Supplied records:
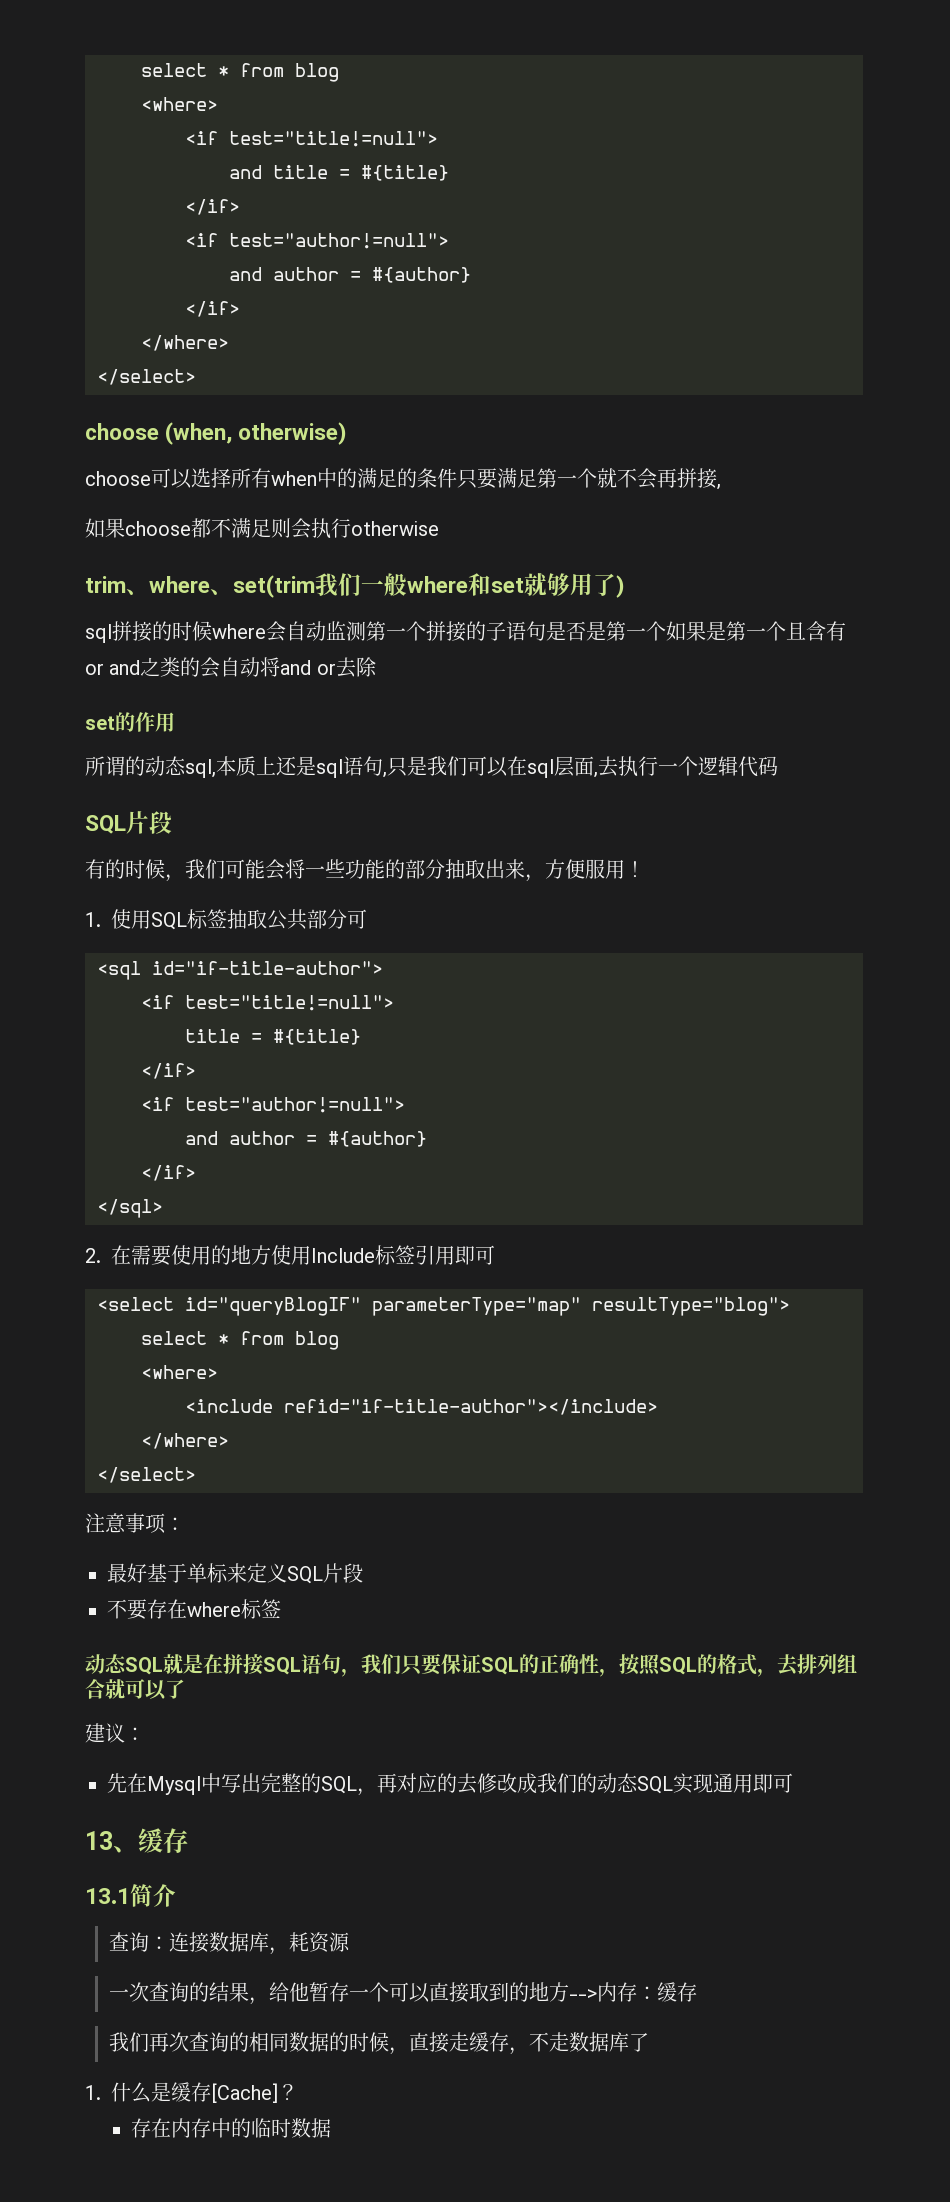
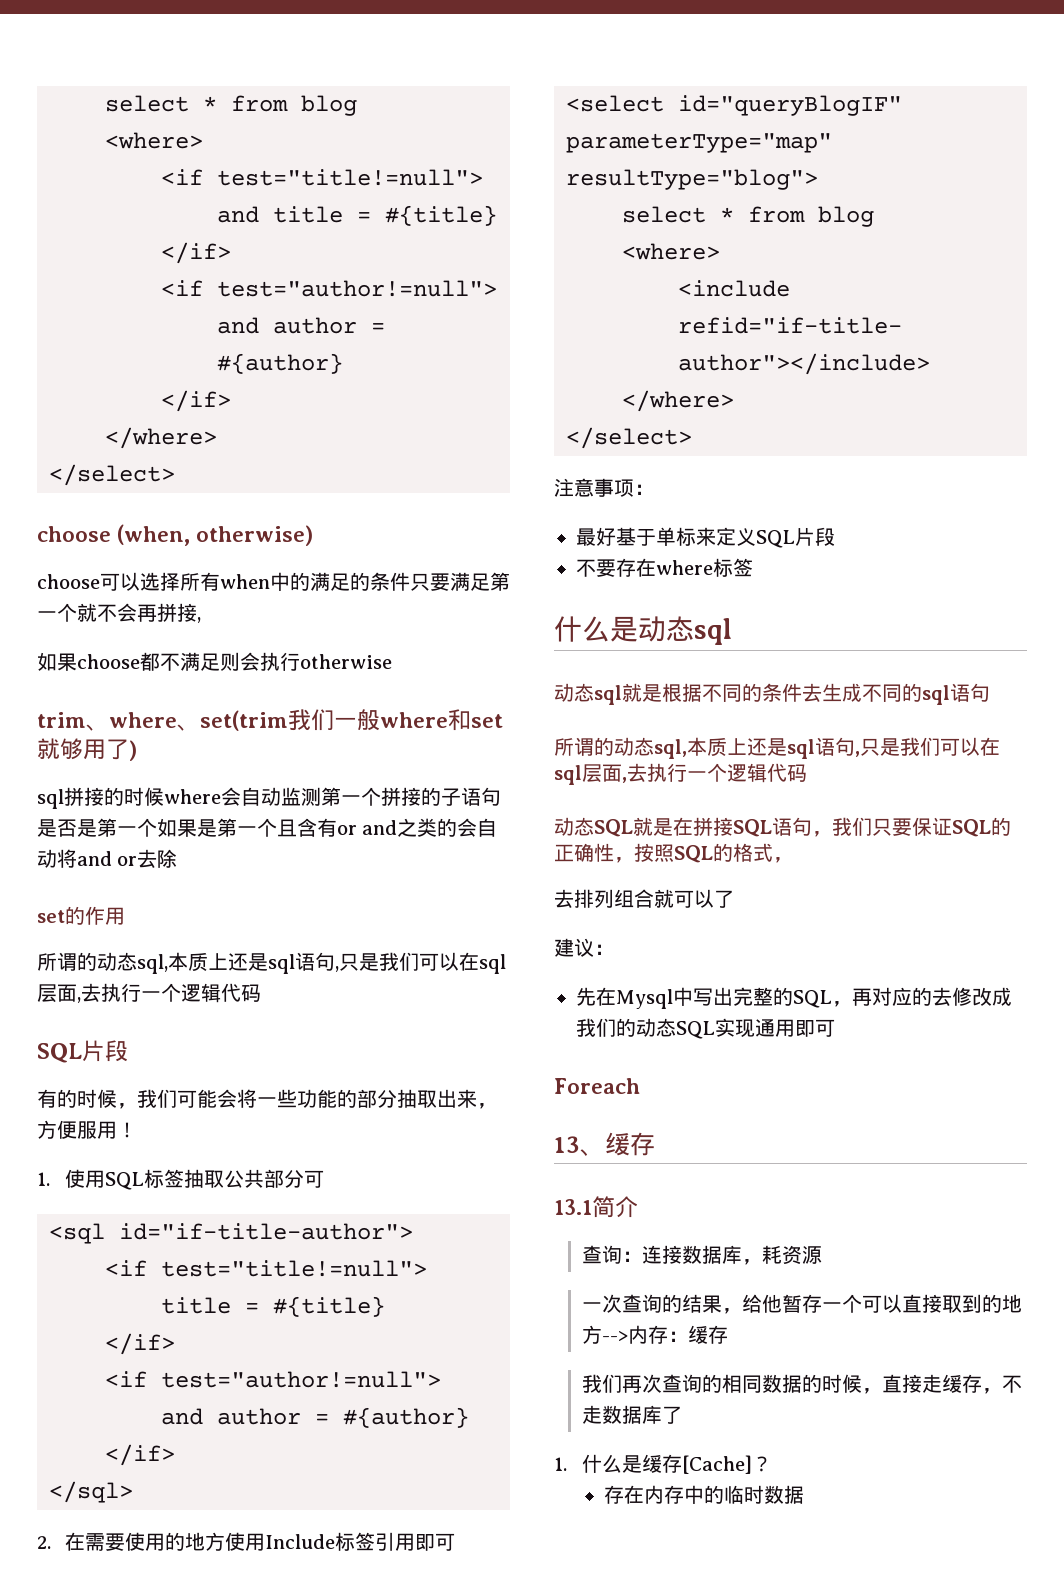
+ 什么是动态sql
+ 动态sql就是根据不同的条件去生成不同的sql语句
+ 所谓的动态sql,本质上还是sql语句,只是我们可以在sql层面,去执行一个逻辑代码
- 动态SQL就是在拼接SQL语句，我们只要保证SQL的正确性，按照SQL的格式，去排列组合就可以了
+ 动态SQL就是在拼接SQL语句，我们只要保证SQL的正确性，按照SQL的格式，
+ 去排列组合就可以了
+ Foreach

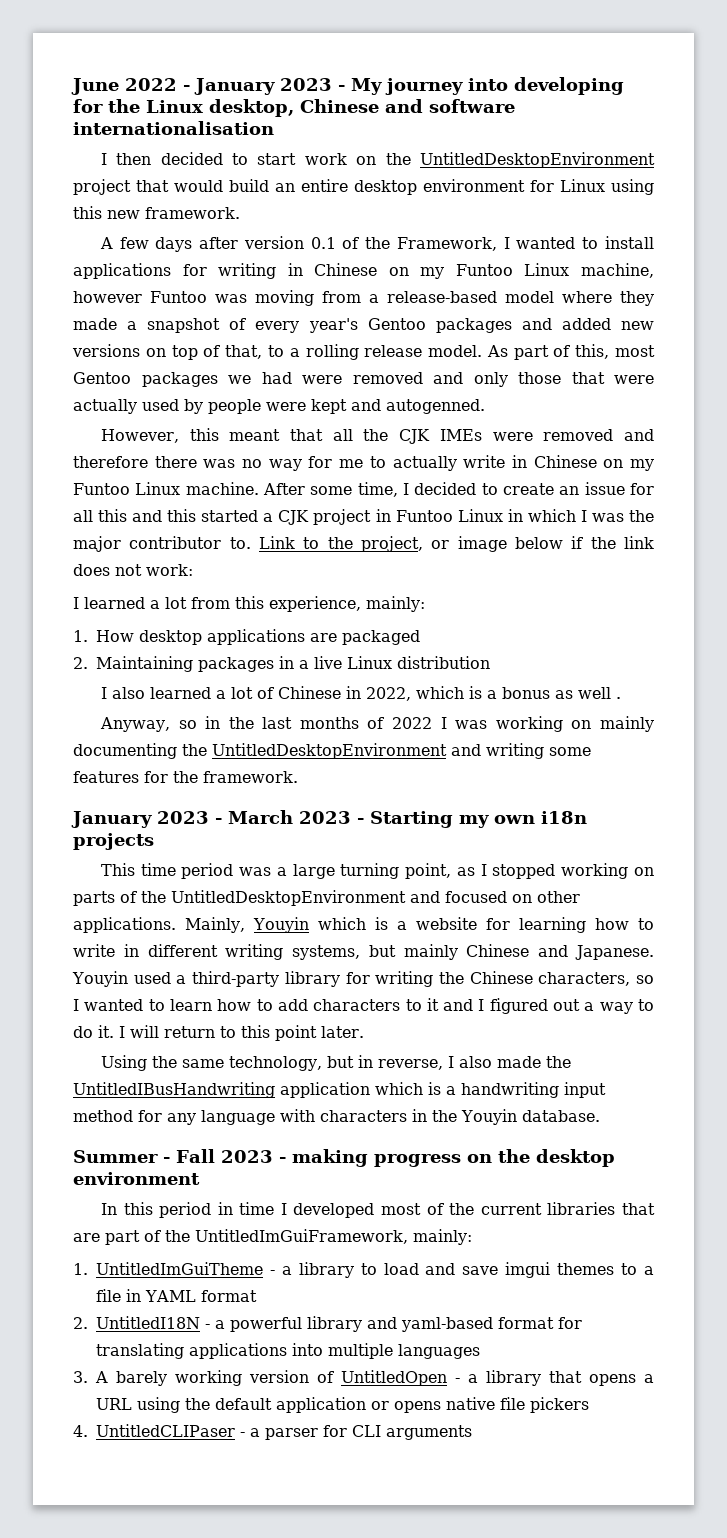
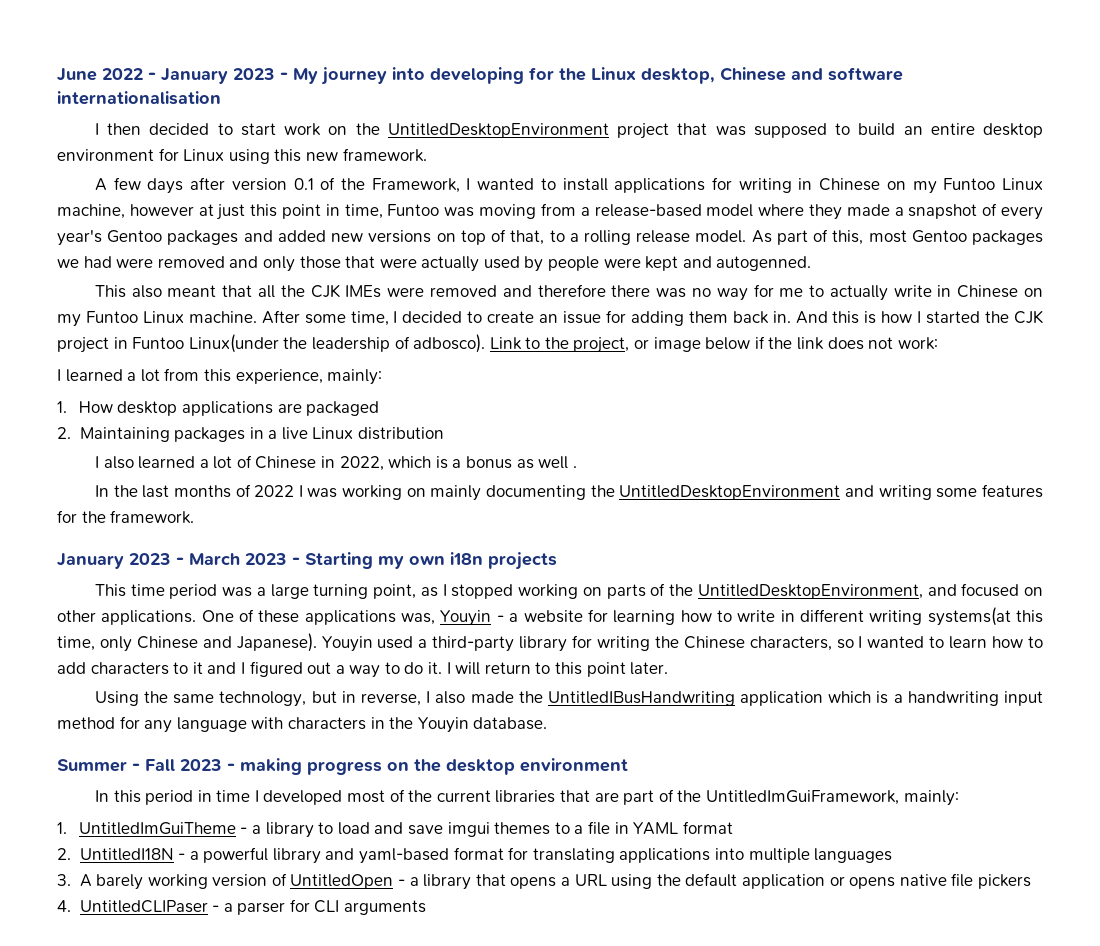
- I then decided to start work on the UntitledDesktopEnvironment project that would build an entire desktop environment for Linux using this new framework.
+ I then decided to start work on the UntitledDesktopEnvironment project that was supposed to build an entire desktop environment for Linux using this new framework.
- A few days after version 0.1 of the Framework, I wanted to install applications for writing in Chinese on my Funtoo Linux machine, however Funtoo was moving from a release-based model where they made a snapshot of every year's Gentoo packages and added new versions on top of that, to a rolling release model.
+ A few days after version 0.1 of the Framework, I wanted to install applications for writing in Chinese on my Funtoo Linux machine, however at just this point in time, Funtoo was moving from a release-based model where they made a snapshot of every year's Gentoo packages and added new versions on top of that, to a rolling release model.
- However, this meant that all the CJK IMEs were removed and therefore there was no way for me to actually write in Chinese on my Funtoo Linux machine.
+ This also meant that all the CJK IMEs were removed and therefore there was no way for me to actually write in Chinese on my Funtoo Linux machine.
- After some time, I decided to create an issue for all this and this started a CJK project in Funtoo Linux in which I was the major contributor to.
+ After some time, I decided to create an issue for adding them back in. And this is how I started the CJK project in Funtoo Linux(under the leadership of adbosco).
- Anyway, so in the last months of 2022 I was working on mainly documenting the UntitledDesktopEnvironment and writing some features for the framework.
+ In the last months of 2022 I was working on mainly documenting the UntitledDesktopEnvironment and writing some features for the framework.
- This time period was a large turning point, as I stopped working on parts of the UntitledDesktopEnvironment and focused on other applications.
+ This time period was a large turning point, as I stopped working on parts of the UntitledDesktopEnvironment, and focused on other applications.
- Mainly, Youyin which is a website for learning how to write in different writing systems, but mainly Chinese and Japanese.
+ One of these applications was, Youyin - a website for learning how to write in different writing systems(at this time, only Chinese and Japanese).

Assignment:
Search the records for the word "parts", then list every line that has it.

Solution to this exercise:
- This time period was a large turning point, as I stopped working on parts of the UntitledDesktopEnvironment and focused on other applications.
+ This time period was a large turning point, as I stopped working on parts of the UntitledDesktopEnvironment, and focused on other applications.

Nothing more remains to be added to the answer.